Boost Your Wi-Fi Signal
From the Tomato menu, select Advanced, then select Wireless. The default is set to 42mW, change the setting to 70. While your router is capable of transmitting at up to 251 mW, overheating and severe reduction in the life of the router are major constraints (the router will burn out). A setting of about 70mW is considered useful for most users in providing an increase in signal strength without introducing a lot of noise and artifacts in signal transmission. After selecting your transmission power setting make sure to check on the temperature of your router. I have had mine at a setting of 78mW for 3 years in a cabinet with an open front and back (parabolic reflector in the back) and plenty of space all around the modem/wireless router setup.
Depending on the layout and the materials used in the construction of the home, the effects of increasing the transmission power ranges from near miraculous to no discernable effect.
Logout from Tomato
Now, select Logout and select Cancel when the Logon Dialog Box pops up. Return to your Browser’s Home Page or wherever you like. Check out the effects of your signal boost.
Some other things you can do with your new upgraded router includes tracking bandwidth use, getting daily/weekly/monthy usage reports, and setting of Quality of Service (QoS) rules. QoS rules instruct your router to distribute bandwidth to the various gadgets and applications based on your priority rules.
For more information on additional features of the Tomato firmware, go HERE or read the Tomato wiki.
To optimize the signal strength of your wireless router, try and keep it off the floor, away from the walls, and metal objects. Experiment with changing your wireless router channel and check the effect of changing to each channel. Try changing to a channel used by fewer of the neighbors.

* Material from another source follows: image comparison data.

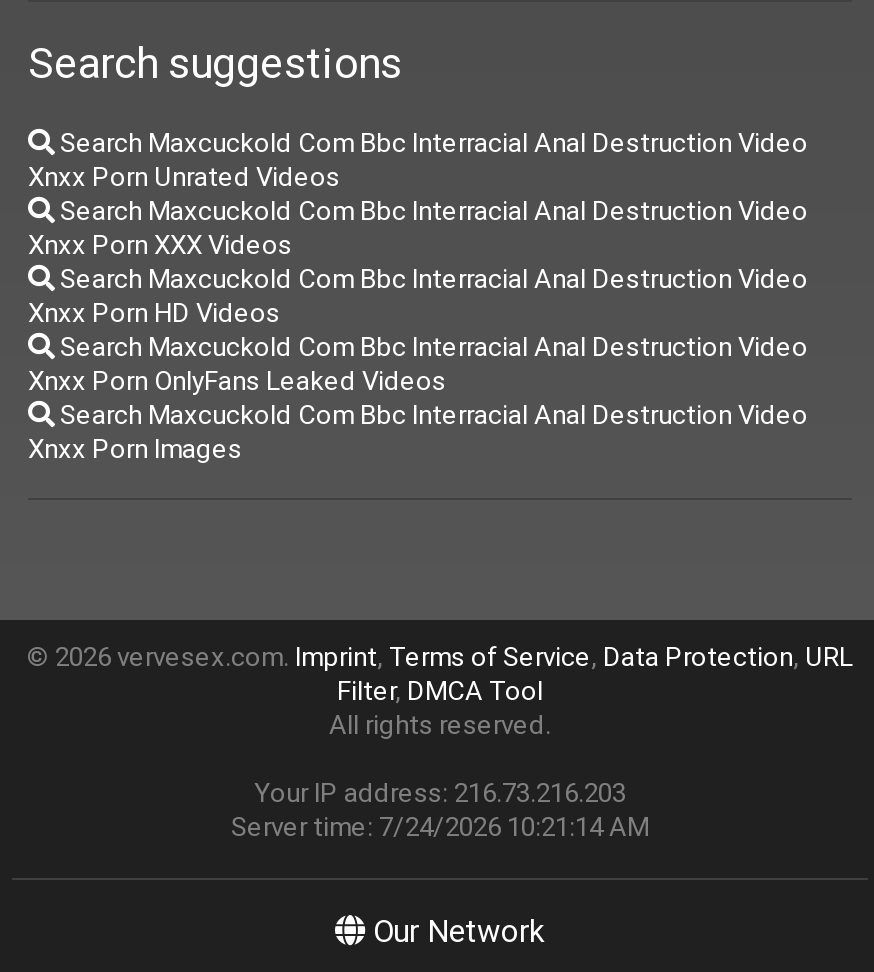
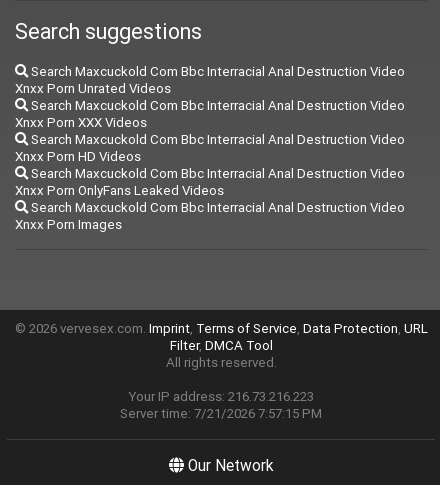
- Your IP address: 216.73.216.203
+ Your IP address: 216.73.216.223

- Server time: 7/24/2026 10:21:14 AM
+ Server time: 7/21/2026 7:57:15 PM
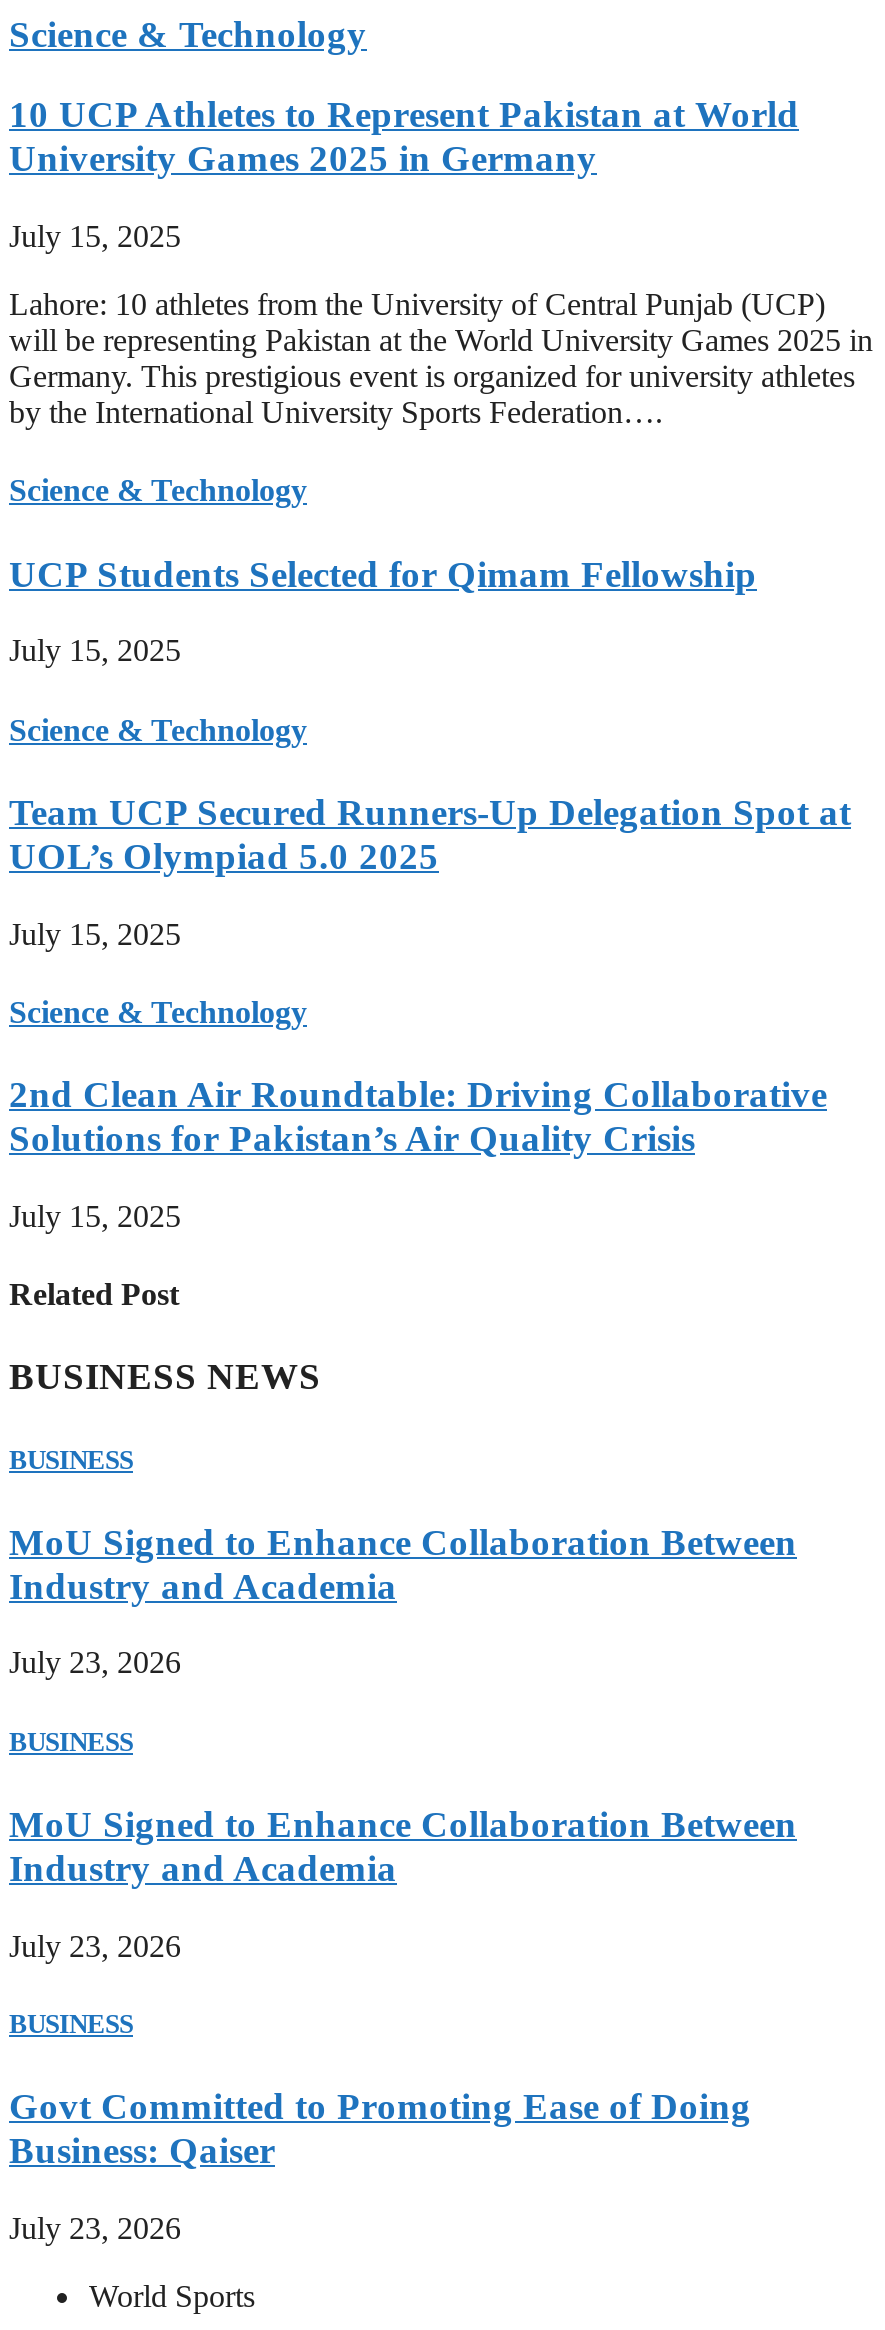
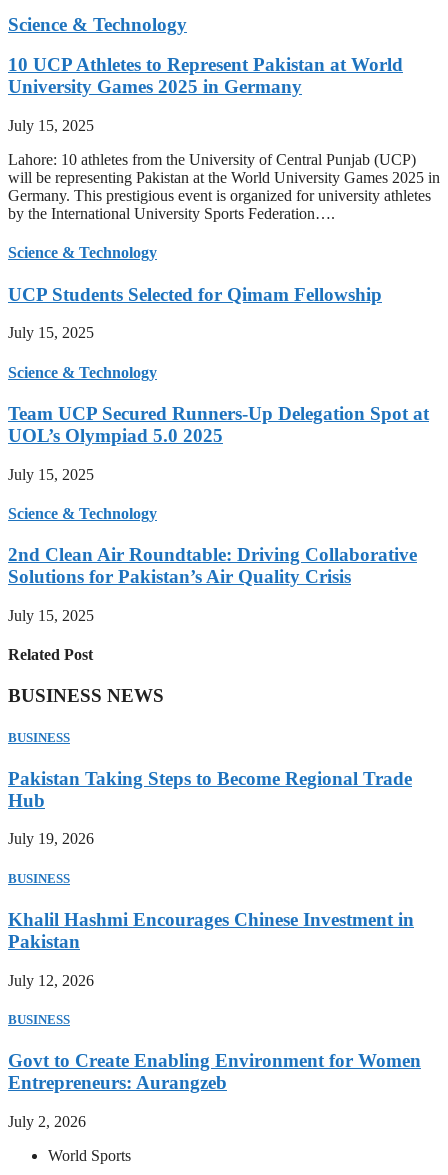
- MoU Signed to Enhance Collaboration Between
- Industry and Academia
+ Pakistan Taking Steps to Become Regional Trade
+ Hub

- July 23, 2026
+ July 19, 2026

- MoU Signed to Enhance Collaboration Between
- Industry and Academia
+ Khalil Hashmi Encourages Chinese Investment in
+ Pakistan

- July 23, 2026
+ July 12, 2026

- Govt Committed to Promoting Ease of Doing
- Business: Qaiser
+ Govt to Create Enabling Environment for Women
+ Entrepreneurs: Aurangzeb

- July 23, 2026
+ July 2, 2026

Hardware Solutions to Boost Wi-Fi Signal
Other options one can consider to increase the signal strength of your wireless router include the following (please Google for more information):
- replace the antennae of the wireless router with another (7dB) or use a directional antennae such as the Cantenna (purchased or home-made). If the wireless router is near an outside wall of the home, a high-gain antennae will replace the omnidirectional antennae with a directional one and optimize use of the router's power instead of dispersing the signal in all directions
- use a range extender or add a wireless access point with a repeater
- place an additional router or wireless Ethernet bridge in your signal chain
- you can also use a Powerline adaptor in combination with the range extender or router. Powerline adaptors plug into an electrical outlet and use the electrical wiring of the home to extend the computer network.